*Problem to solve*.
Only the lines of the data below from the one with "margin-top: none ->" through the one with "text-align: center ->" are wanted. Repeat them exactly.

*Data extract*.
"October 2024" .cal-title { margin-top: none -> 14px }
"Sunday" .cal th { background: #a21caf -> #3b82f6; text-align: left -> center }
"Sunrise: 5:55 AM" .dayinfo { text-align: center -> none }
---
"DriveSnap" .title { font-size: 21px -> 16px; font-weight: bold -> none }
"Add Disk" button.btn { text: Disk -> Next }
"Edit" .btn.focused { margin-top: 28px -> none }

*Response to this exercise*.
"October 2024" .cal-title { margin-top: none -> 14px }
"Sunday" .cal th { background: #a21caf -> #3b82f6; text-align: left -> center }
"Sunrise: 5:55 AM" .dayinfo { text-align: center -> none }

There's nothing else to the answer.